Estas inquietudes sobre a consciência de si, evitaram em mim o consentimento,
o esquecimento e a resignação, em grande medida, porque tive figuras tutelares como
a Hannah Arendt (Desobediência Civil), o Henry David Thoreau (A Desobediência
Civil) o Martin Heidegger (Carta sobre o Humanismo) e o Mahatma Ganghi (e os protestos
pacifistas) que eram capazes de descarnar os protocolos de sacrifício impostos
aos outros esvaziando e mumificando (Mário Perniola) qualquer horizonte de
humanidade. O espectro da Guerra Colonial marcou profundamente a minha geração,
o nosso imaginário estava habitado por imagens que geravam uma tensão
conflituosa insuportável, que não era possível apaziguar que tinha
inevitavelmente de acabar.
Ao intitularmos esta instalação
como: «Eranos – Bang! Bang! A Conciênca de Si», pretendemos evocar um mitema
libertador, intuído no enigma ocasional da negação de uma cultura de sacrifício
e esquecimento. O processo de «coisificação - industrial» desta exposição tenta
acentuar intencionalmente a dimensão de «colectivo-anónimo», de «linha de
montagem» e da precariedade dos seres, a forma de o expressar passou pela
criação de desenhos que foram tratados em computadores e projectados por
intermédio de ampliadores analógicos (Durst 138 S), utilizando-se cartão
reciclado canelado em painel (Proforma-Guimarães), com uma espessura capaz de manifestar
a fragilidade do corpo na presença das balas, este cartão foi serrado e posteriormente
pintado recorrendo a moldes (seleção de cores) que obrigavam ao nivelamento das
formas (apagamento da individualidade) provenientes da matriz fotográfica
utilizada. As cores são lisas, uniformizadas, impessoais e foram aplicadas com pistola,
rolo, trincha, spray e outros instrumentos feitos especificamente para que não
existisse grande controle actuante, mas que instaurassem as cadências monótonas
da produção industrial. O balão «Bang!», é uma apropriação fragmentada do Roy
Lichtenstein e colado acidentalmente sobre o corpo das figuras. Os números e
letras (código de série) são riscados e pintados por intermédio de alfabetos em
chapa e nas costas de cada um dos soldadinhos, estão inscritos números do
balanço estatístico dos países envolvidos na
I Guerra Mundial, dos mobilizados, dos mortos, dos feridos, dos
desaparecidos e dos prisioneiros (Aniceto Afonso e Carlos de Matos Gomes).

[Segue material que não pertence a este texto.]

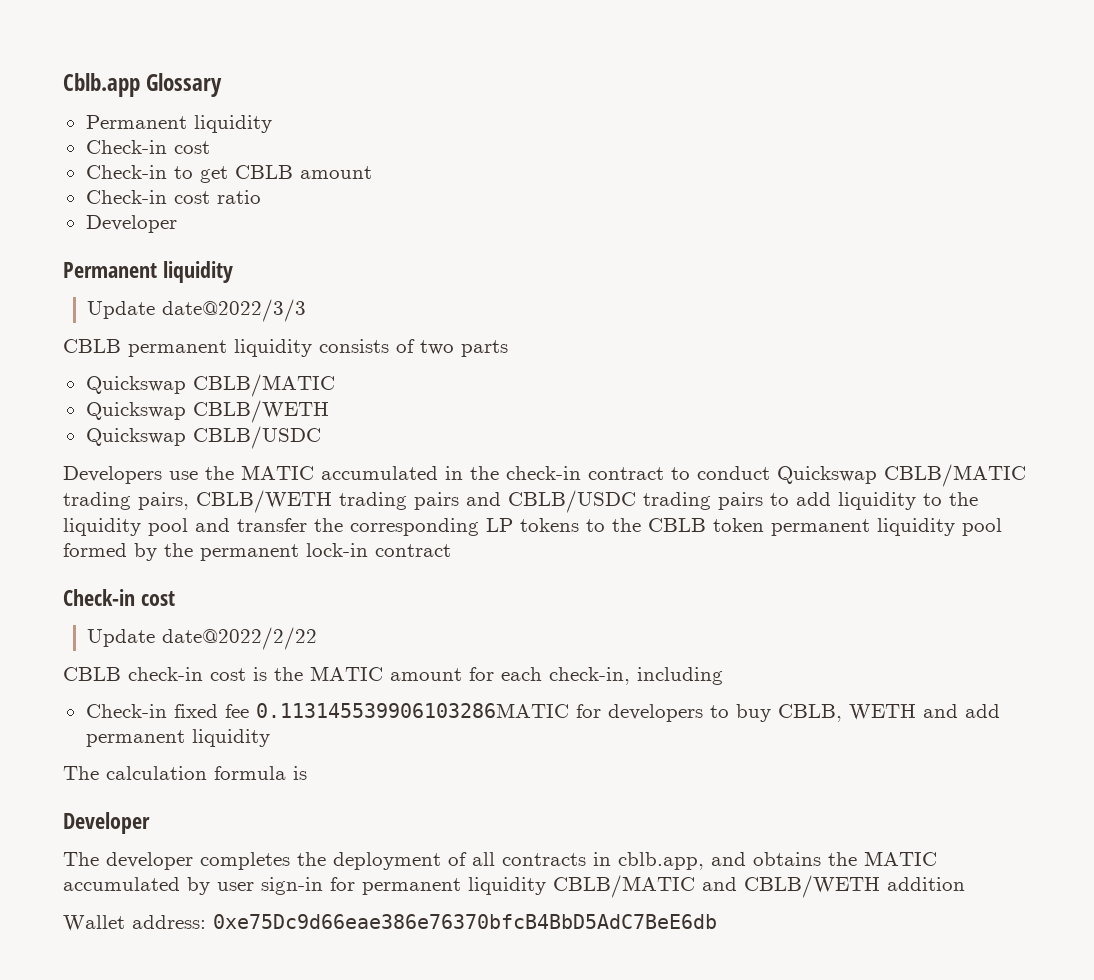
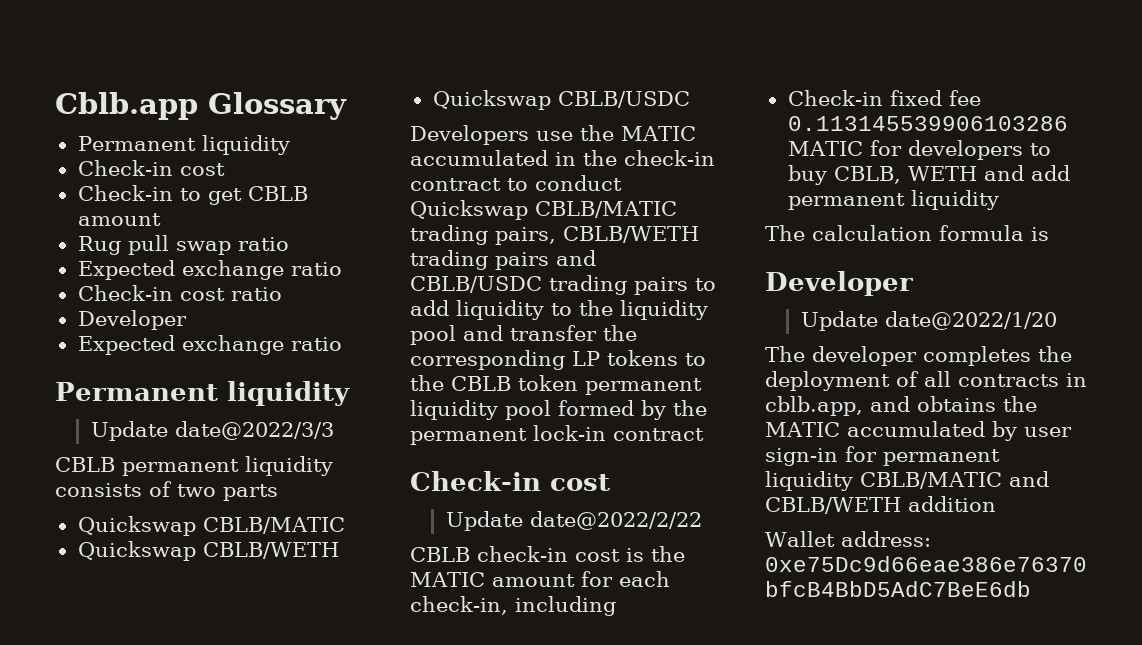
+ Rug pull swap ratio
+ Expected exchange ratio
  Check-in cost ratio
  Developer
+ Expected exchange ratio
+ Update date@2022/1/20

Pretendia conceber um dispositivo
imagético convocando as imagens dos soldados impressos em cartolinas que se
recortavam e se colocavam em pé dobrando a base e com os quais se brincava às
guerras. Estes soldadinhos adquiriram a escala real, representam jovens do
Colégio Militar do curso (1966-1973), portadores de números que lhes foram
atribuídos e os identificavam, mas que ao longo dos anos foram simbolicamente atingidos
(Bang !) por todas as desilusões e imagens de guerra a que estiveram expostos.

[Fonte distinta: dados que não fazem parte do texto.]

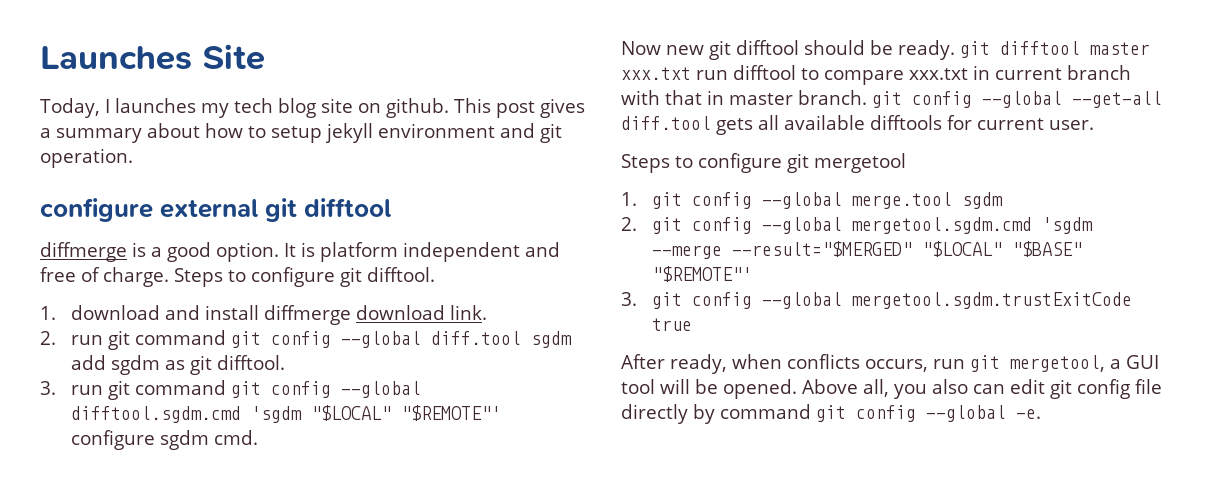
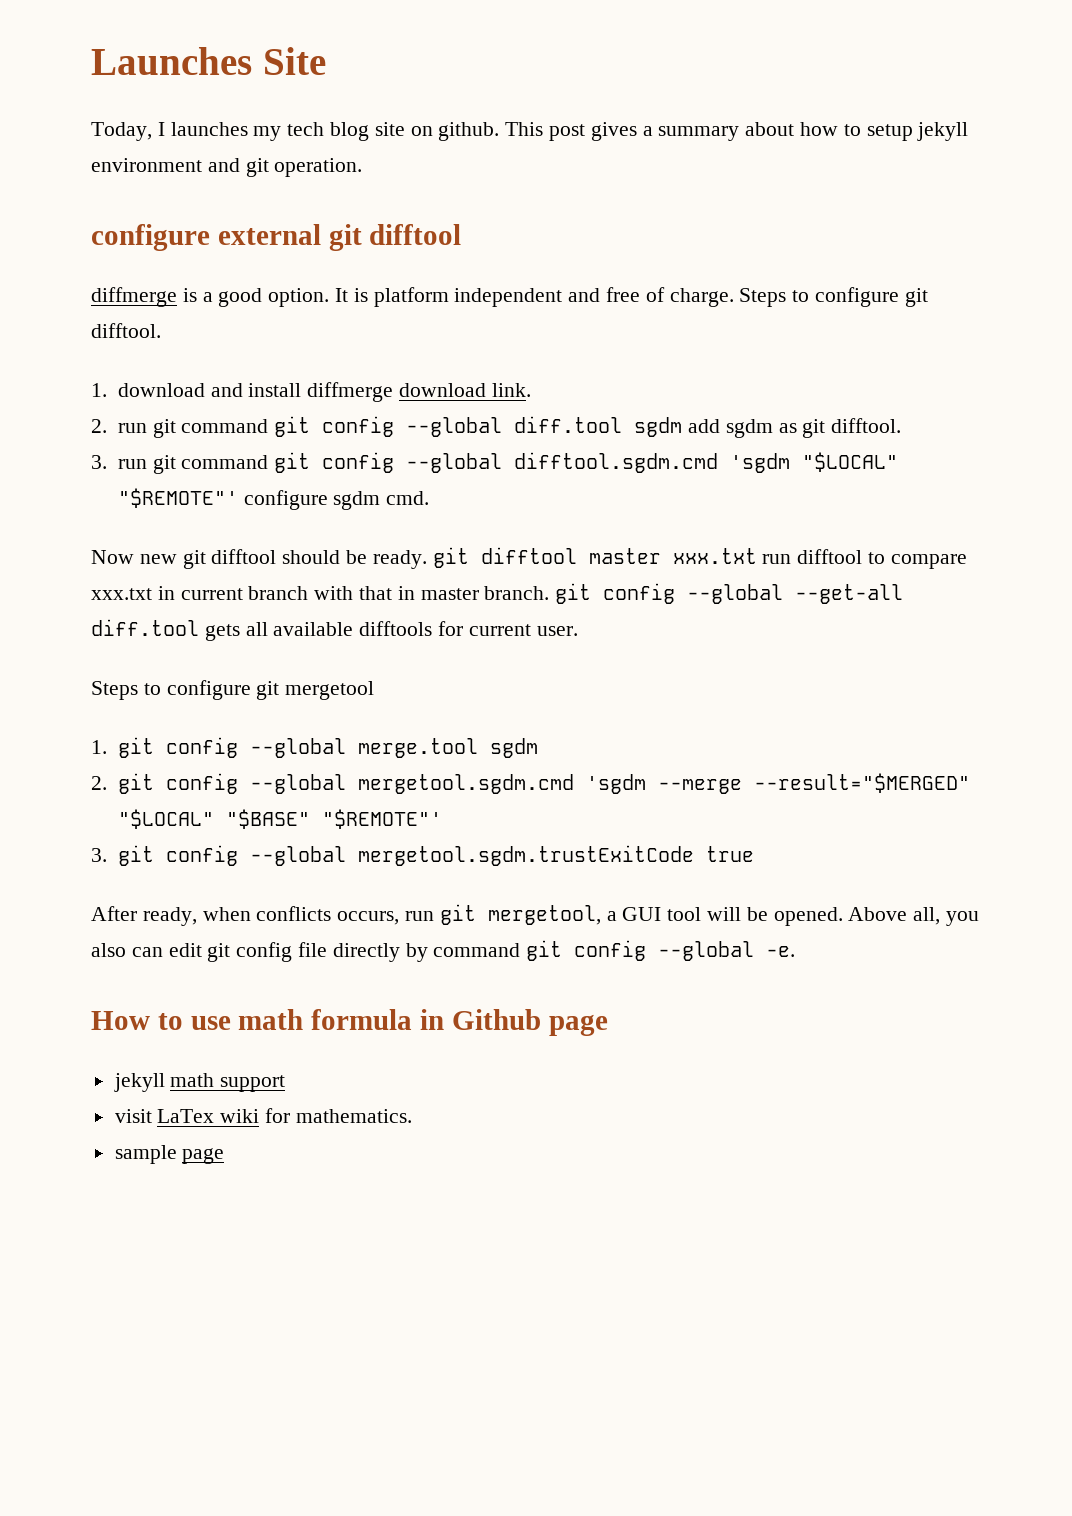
+ How to use math formula in Github page
+ jekyll math support
+ visit LaTex wiki for mathematics.
+ sample page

Estas «coisas efémeras» com a
configuração «meninos da luz» são simultaneamente um tributo aos jovens que na
sua candura e generosidade participaram morrendo ou sobrevivendo na I Guerra
Mundial, ao meu saudoso amigo Agostinho Sanches, com quem partilhei as
angustias dos «dias de chumbo» e as alegrias da inexistência do serviço militar
obrigatório, aos camaradas do curso do Colégio Militar, presentes como árvores
frondosas, portadores de códigos e valores espartanos transmitidos e vividos
durante toda a existência, à ligação inquebrantável gerada entre eles, forjada
na endurance das «firmezas», nas idas a Mafra, nas formaturas, nas praxes, na
instrução militar, nas salas de estudo, no toque de alvorada que nos despertava
para as manhãs luminosas anunciadoras do futuro (carpe diem). É também o reconhecimento pelo engenho e arte dos
militares como o meu avô, que profissionalmente prepararam milhares de jovens
para olharem a morte de frente sendo capazes de a saudar com um sorriso, testemunhado
por estas pinturas que nos cercam e nos olham dizendo na sua visibilidade:
«Lembrem-se !…». Termino reconhecido pelo enorme contributo dado pelo Director
do Museu Militar Coronel Luís Paulo de Albuquerque e pelo pintor Ilídio
Salteiro ao realizarem um conjunto de exposições subordinadas à evocação da I
Guerra Mundial como actos de memória que só a dimensão da arte nos pode fazer
sentir e compreender.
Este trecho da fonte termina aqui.